→ Problem: Identify each line below that contains the word "height", and copy it out.

→ Supplied data:
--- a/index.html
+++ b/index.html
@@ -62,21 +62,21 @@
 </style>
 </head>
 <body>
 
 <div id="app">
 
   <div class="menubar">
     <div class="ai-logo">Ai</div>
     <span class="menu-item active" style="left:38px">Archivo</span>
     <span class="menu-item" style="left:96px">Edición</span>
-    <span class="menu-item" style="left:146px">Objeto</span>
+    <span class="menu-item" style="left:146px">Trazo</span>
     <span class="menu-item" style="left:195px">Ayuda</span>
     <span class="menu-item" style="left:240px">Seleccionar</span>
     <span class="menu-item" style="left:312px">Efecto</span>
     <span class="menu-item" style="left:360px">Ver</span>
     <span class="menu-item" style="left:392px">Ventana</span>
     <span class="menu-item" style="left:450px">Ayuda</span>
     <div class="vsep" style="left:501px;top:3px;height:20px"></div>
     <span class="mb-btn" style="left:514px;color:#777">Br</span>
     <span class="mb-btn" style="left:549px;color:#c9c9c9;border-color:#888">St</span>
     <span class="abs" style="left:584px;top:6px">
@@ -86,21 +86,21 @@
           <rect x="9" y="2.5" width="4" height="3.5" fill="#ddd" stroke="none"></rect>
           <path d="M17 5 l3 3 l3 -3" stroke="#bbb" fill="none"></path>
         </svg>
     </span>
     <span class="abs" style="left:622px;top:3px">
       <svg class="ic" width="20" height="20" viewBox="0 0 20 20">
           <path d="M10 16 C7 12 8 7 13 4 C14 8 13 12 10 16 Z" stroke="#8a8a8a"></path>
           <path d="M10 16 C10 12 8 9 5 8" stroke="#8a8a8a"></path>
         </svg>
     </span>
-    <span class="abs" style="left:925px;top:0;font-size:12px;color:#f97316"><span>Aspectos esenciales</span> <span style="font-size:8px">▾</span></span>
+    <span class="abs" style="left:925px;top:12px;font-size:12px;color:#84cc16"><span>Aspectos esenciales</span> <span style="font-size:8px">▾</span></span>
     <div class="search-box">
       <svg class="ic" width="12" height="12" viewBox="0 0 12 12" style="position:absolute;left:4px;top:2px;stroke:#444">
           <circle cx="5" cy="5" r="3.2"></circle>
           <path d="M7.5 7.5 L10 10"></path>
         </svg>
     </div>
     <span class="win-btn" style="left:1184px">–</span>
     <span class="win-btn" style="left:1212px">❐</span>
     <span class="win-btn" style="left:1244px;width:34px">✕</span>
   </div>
---
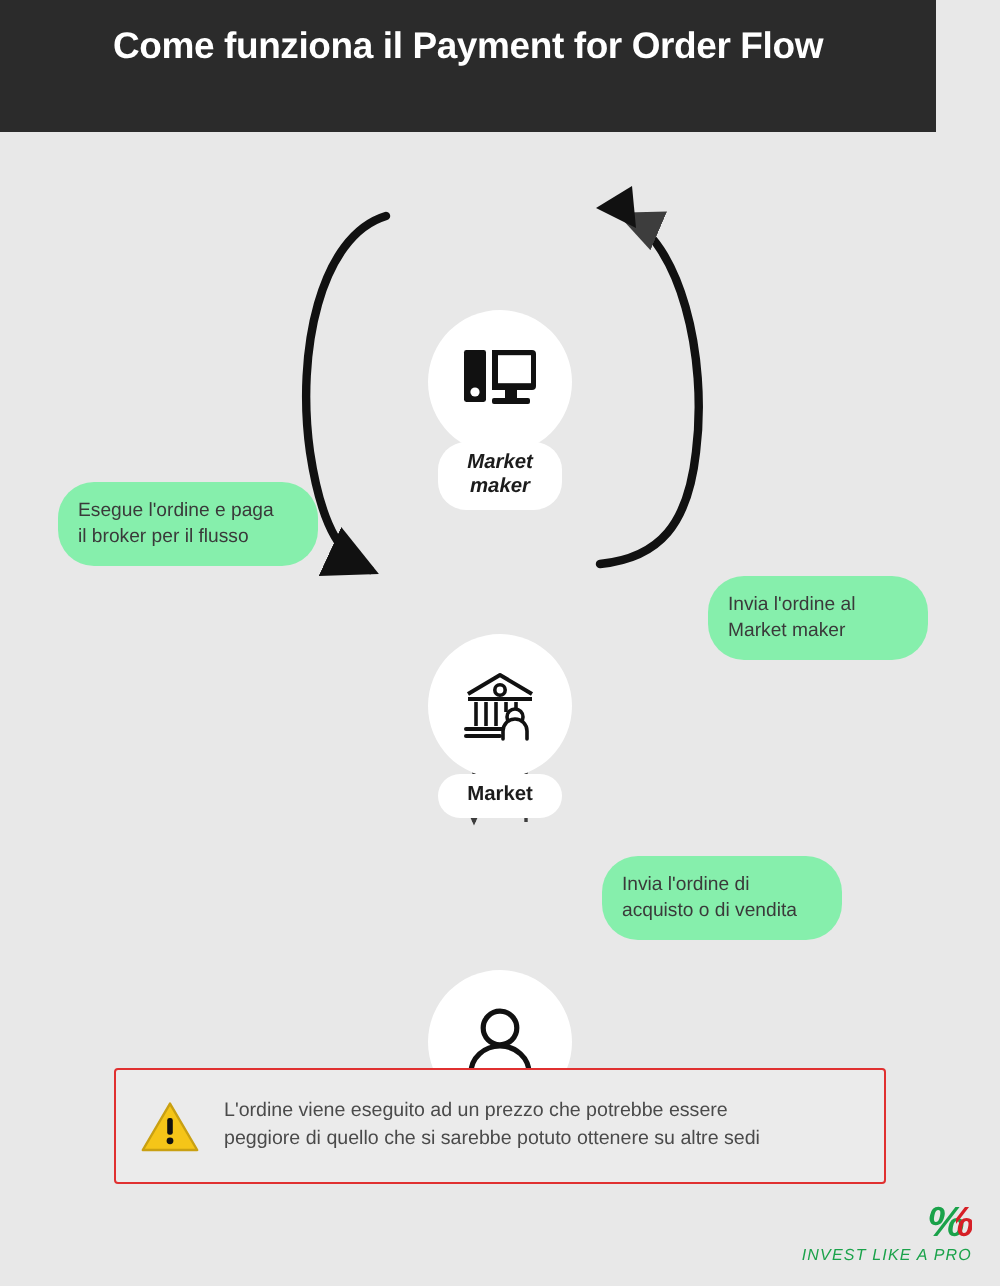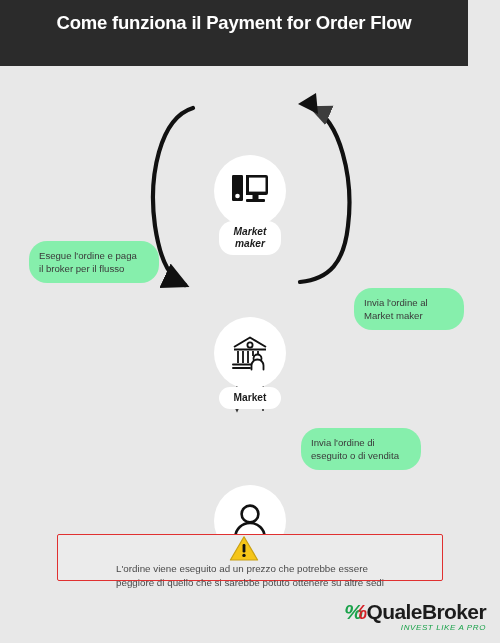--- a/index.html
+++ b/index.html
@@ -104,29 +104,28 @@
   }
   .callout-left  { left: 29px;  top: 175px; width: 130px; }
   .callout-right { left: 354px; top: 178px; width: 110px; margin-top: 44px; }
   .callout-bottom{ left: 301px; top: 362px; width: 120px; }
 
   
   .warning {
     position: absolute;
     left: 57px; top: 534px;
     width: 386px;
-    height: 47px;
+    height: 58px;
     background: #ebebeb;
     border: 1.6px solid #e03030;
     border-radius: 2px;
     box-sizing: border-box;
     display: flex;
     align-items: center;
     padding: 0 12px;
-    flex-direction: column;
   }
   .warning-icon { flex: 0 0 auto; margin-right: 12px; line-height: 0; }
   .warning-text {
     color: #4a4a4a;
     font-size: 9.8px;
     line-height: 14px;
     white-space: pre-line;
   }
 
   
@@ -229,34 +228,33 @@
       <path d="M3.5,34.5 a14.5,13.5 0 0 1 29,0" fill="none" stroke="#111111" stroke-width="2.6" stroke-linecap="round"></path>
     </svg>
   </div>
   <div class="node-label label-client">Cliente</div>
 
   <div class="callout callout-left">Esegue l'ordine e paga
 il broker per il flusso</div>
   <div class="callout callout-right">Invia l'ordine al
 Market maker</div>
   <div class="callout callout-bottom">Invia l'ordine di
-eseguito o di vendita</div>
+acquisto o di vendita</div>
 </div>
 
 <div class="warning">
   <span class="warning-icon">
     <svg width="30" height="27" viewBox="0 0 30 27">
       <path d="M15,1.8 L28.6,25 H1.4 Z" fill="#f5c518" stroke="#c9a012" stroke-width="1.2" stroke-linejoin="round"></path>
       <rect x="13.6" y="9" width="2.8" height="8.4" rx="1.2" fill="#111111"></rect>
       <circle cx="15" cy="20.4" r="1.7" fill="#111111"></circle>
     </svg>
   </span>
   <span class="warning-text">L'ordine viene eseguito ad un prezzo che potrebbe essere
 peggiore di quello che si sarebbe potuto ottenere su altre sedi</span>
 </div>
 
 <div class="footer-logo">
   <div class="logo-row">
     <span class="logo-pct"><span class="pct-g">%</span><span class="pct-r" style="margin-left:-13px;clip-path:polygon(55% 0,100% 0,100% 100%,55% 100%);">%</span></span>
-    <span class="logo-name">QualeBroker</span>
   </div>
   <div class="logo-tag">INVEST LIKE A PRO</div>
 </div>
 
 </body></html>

→ Problem solution:
     <div class="vsep" style="left:501px;top:3px;height:20px"></div>
           <rect x="9" y="2.5" width="4" height="3.5" fill="#ddd" stroke="none"></rect>
       <svg class="ic" width="20" height="20" viewBox="0 0 20 20">
       <svg class="ic" width="12" height="12" viewBox="0 0 12 12" style="position:absolute;left:4px;top:2px;stroke:#444">
-    height: 47px;
+    height: 58px;
   .warning-icon { flex: 0 0 auto; margin-right: 12px; line-height: 0; }
     line-height: 14px;
     <svg width="30" height="27" viewBox="0 0 30 27">
       <rect x="13.6" y="9" width="2.8" height="8.4" rx="1.2" fill="#111111"></rect>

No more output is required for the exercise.